An observer emerges from the underlying random noise field by applying a filter. This is modeled by a Gaussian observer window, \(O_j(x)\), which smoothly weights the influence of particles based on their proximity to the observer’s center:
\[O_j(x) = \exp\big(-2\sigma_{\text{obs}}^2 \|x - c_j\|^2\big)\]
The random noise is represented by a large number of particles. These particles are not governed by forces but are probabilistically resampled from a total probability density function (PDF). This PDF is generated from the interference pattern of all observer wavefunctions:
\[P(x) = \big|\Psi_{\text{total}}(x,t)\big|^2 = \left|\sum_j \psi_j(x,t)\right|^2\]
Each step of the simulation involves resampling particles from this emergent field, which is a direct consequence of the collective influence of all observers.
The central prediction of the theory is the generation of deterministic motion through a selection process guided by informational compressibility. We model this as follows:
Particles are "softly" assigned to observers using weights proportional to both the observer’s filter function and the local probability density:
\[W_j(x) \propto O_j(x)\cdot |\psi_j(x)|^2\]

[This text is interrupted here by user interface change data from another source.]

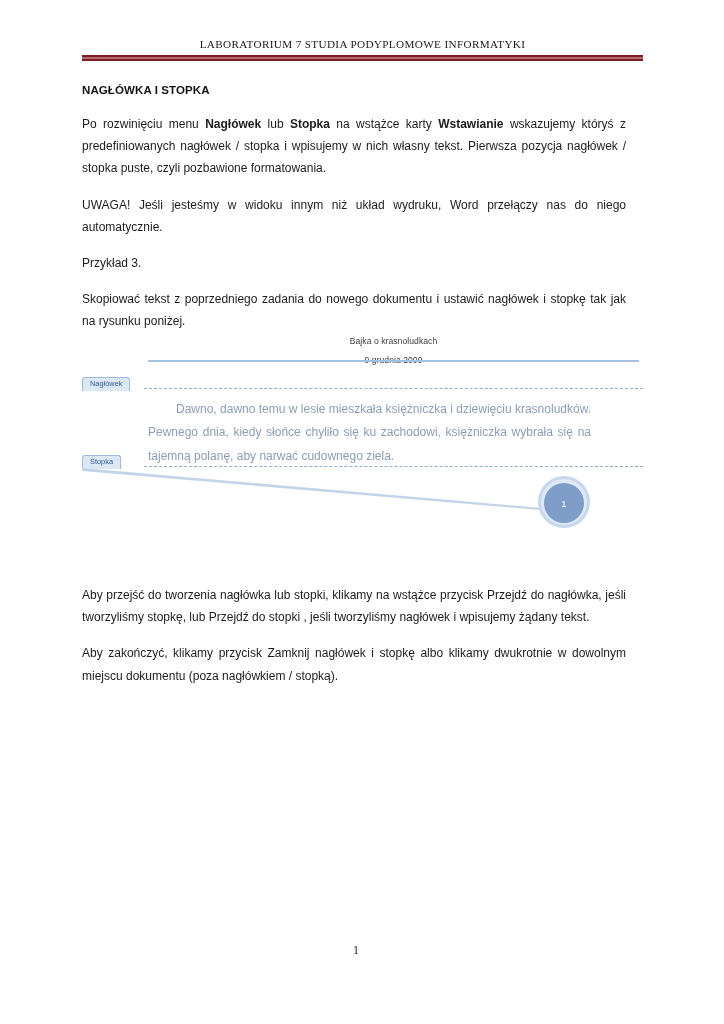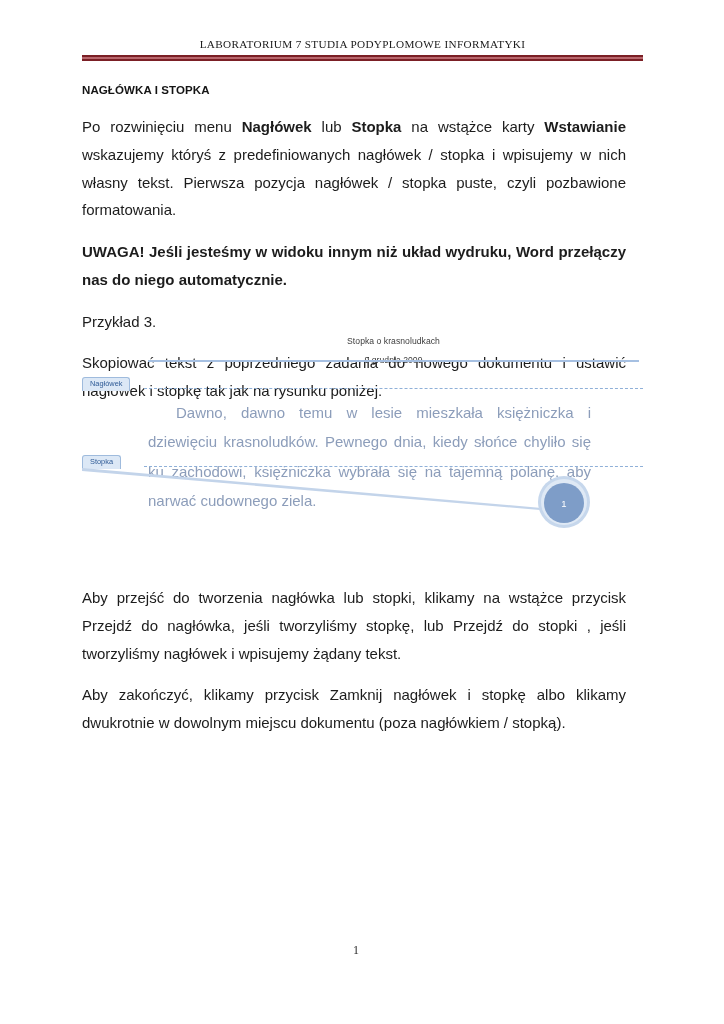"Po rozwinięciu menu Nagłówek lub" p.para { font-size: 15px -> 12px }
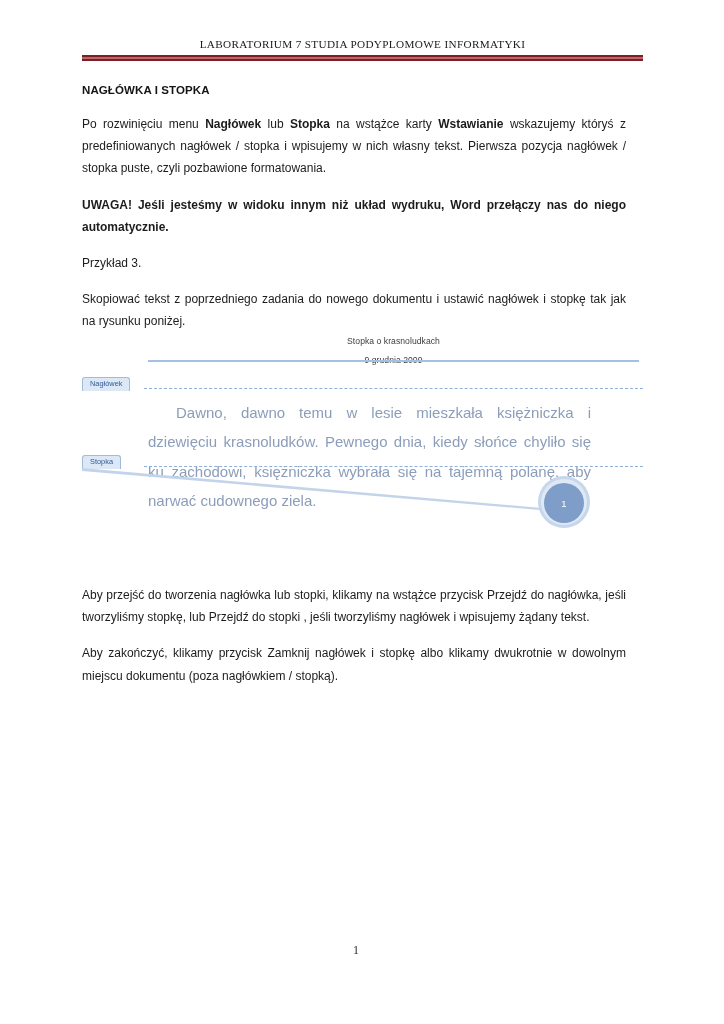"UWAGA! Jeśli jesteśmy w widoku" p.para.bold-all { font-weight: bold -> normal }
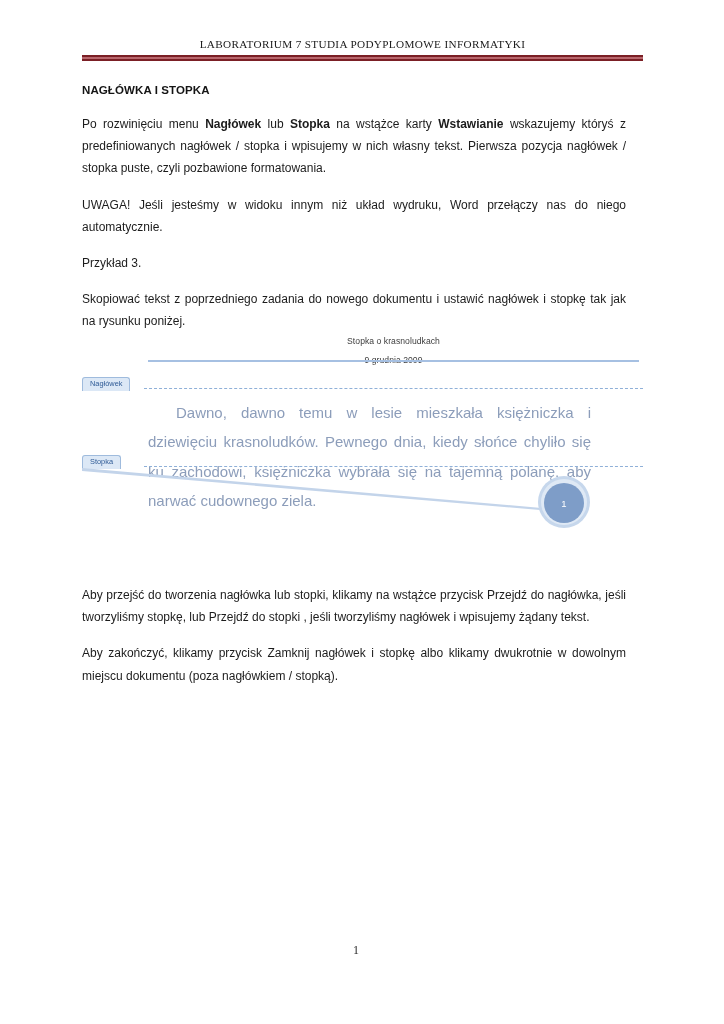"Stopka o krasnoludkach" div.fig-doc-title { text: Stopka -> Bajka }
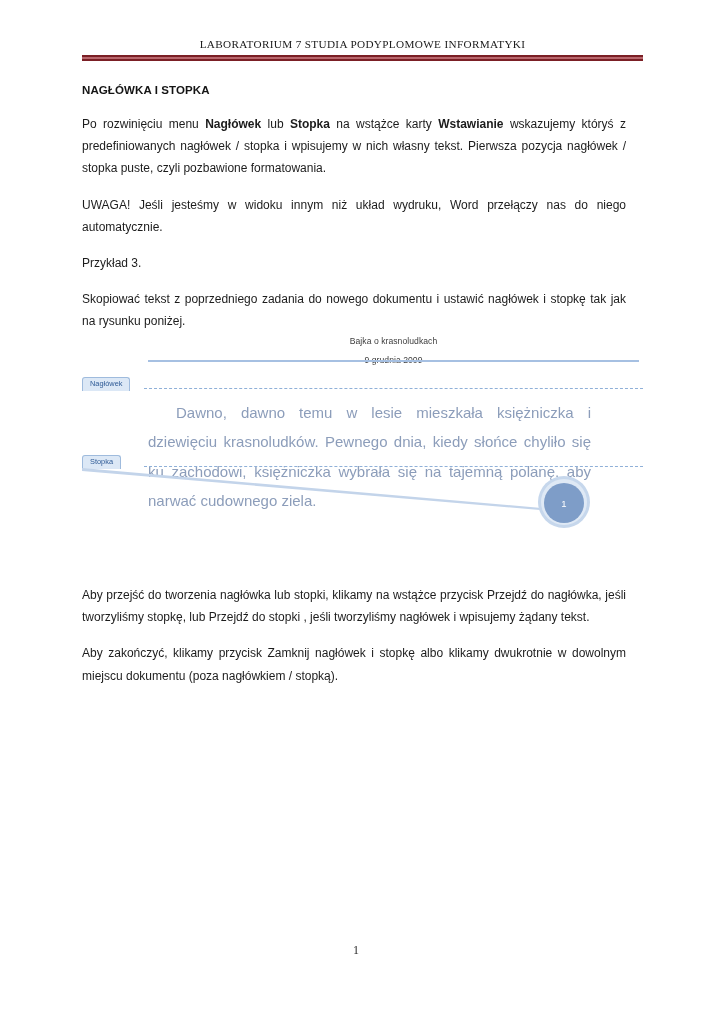"Dawno, dawno temu w lesie" .fig-body { font-size: 15px -> 12px }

For each observer, a set of potential next positions (candidates) is generated based on the local particle distribution. Each candidate corresponds to a small perturbation in the observer’s wavefunction parameters, such as phase \(\phi\) or frequency \(f\). While the formal Everettian view would require consideration of all possible arrangements of information, this approximation via finite candidate sets is justified by computational tractability and the concentration of probability mass.
The choice among candidates is determined by an informational cost function derived from the principle of minimal description length (MDL). The change in description length when moving from state \(s_t\) to \(s_{t+1}\) is:
\[\Delta C_j = \mathcal{K}(s_{t+1}) - \mathcal{K}(s_t)\]
We approximate the compressibility cost function using the Shannon entropy of the change in velocity vector \(\Delta v\):
\[\text{Cost}_j(\Delta v) = H(\Delta v) \approx \Delta \phi^2 + \Delta f^2\]
The observer selects the candidate trajectory with the lowest cost. Continuity of velocity emerges because it is informationally optimal. In this framework, inertia is not a fundamental law but a by-product of the system’s bias toward minimal description length.
The simulation is implemented in Python and consists of several key classes:
Wavefunction: Represents the parametric Gaussian shell.
ObserverWindow: A Gaussian function used for soft assignment.
WavefunctionGravitySim: The main simulation class that computes total PDF, resamples particle positions, and uses candidate selection to implement informational inertia.
The simulation successfully demonstrates the emergence of inertial, law-like behavior. Observers, initially placed in a random configuration, quickly begin to move in smooth, predictable paths.
Trajectory Smoothness: Observed trajectories exhibit significantly lower variance compared to random baseline motion.
Entropy Rate of Motion: The Shannon entropy \(H(\Delta v)\) decreases over time as trajectories stabilize.
Compressibility Trend: The cumulative cost function \(\sum_t \text{Cost}_j(\Delta v_t)\) decreases monotonically.
This work supports the Compression–Existence Principle: the more compressible an observer, the more ways information can be arranged to describe them, and the higher their probability of existence. What we call the “laws of physics” are emergent regularities; they are selected because only such highly compressed observers dominate the measure of existence.
Future work will focus on extending this model to simulations in which both Quantum Mechanics and General Relativity emerge as the most probable compressible outcome of random selection and observer filters.